#### TASK
All lines holding the word "sechead" in the listing below need to be copied.

#### STUDY MATERIAL

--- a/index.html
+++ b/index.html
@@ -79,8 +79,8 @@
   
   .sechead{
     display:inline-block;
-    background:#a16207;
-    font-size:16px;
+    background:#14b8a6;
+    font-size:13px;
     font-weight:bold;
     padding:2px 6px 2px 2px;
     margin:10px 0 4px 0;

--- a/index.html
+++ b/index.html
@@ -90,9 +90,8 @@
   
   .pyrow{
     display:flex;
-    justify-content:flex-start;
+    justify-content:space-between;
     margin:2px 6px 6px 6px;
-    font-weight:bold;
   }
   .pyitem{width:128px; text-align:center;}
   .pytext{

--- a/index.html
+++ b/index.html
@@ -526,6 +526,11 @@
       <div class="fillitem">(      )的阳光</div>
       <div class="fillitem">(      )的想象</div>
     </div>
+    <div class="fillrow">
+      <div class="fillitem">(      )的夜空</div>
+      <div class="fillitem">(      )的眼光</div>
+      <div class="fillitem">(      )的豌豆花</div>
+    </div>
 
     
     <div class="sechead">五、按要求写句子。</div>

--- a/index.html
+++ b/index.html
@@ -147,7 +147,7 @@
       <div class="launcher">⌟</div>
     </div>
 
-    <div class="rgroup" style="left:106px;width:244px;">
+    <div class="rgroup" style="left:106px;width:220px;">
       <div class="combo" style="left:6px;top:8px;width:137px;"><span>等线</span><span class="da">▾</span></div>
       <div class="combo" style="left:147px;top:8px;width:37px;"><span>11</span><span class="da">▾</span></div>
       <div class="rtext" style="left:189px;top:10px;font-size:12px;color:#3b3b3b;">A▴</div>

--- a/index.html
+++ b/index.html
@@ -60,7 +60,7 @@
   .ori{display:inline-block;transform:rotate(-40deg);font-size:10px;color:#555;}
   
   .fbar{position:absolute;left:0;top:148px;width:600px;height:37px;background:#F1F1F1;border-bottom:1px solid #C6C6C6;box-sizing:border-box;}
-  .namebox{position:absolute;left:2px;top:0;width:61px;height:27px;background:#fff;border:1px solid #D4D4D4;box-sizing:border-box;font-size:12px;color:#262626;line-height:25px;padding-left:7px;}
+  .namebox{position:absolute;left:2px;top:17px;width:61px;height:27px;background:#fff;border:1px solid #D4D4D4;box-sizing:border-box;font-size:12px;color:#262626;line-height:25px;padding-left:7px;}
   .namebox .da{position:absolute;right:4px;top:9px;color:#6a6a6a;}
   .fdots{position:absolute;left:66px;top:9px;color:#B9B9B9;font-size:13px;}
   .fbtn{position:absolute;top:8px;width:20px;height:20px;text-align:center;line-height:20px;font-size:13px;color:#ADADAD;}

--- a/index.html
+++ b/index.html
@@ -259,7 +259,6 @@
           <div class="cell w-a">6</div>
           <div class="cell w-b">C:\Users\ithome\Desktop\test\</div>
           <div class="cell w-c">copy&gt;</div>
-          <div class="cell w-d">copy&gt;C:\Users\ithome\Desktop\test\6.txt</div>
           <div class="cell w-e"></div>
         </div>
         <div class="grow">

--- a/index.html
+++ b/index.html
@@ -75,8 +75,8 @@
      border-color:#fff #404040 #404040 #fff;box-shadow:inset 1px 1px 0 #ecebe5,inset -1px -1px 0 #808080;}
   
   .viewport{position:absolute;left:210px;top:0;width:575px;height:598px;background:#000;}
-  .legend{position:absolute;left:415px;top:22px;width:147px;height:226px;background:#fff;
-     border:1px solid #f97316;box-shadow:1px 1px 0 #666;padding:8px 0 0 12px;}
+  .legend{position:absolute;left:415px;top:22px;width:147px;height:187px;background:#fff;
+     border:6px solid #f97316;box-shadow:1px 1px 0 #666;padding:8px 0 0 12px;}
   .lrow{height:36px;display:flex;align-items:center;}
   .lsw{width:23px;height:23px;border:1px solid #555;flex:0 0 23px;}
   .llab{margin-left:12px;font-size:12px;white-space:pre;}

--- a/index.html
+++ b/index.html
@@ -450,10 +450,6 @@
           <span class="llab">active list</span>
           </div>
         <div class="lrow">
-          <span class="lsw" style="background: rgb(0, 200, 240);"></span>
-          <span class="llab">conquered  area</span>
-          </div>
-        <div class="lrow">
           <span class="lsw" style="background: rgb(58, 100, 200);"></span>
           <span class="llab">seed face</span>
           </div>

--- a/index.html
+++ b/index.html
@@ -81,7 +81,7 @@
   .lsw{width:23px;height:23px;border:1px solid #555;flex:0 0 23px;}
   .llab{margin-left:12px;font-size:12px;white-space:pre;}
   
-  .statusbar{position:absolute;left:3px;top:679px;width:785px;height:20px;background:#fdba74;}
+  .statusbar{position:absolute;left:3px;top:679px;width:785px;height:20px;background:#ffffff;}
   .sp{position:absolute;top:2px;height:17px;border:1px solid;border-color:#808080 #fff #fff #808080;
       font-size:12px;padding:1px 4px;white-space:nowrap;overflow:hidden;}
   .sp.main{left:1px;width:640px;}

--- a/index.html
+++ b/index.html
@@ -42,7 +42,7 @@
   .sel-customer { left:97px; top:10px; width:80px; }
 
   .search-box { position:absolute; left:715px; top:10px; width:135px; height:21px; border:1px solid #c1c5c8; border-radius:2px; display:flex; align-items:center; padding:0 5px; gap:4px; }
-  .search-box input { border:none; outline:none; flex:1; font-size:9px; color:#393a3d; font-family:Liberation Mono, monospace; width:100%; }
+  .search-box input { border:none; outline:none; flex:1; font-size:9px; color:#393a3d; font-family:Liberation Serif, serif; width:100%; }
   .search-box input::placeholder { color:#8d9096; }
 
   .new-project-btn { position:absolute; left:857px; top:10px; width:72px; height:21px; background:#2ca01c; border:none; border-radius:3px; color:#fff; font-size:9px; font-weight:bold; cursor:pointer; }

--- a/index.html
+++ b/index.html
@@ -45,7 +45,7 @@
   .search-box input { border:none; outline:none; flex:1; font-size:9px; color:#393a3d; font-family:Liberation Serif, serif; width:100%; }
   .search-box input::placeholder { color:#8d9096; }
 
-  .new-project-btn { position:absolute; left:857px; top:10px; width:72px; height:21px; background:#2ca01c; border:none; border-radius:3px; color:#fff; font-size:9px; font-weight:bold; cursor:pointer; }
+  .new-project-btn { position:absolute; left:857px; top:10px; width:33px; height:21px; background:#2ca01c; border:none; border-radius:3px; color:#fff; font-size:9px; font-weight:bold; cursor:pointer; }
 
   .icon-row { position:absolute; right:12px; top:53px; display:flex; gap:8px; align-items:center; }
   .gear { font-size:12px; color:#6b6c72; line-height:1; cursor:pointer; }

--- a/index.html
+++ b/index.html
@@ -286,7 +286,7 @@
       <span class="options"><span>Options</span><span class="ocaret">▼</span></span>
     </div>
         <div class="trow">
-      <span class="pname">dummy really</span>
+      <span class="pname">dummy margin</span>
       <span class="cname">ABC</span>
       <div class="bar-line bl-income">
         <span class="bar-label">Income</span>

#### TASK SOLUTION
   .sechead{
     <div class="sechead">五、按要求写句子。</div>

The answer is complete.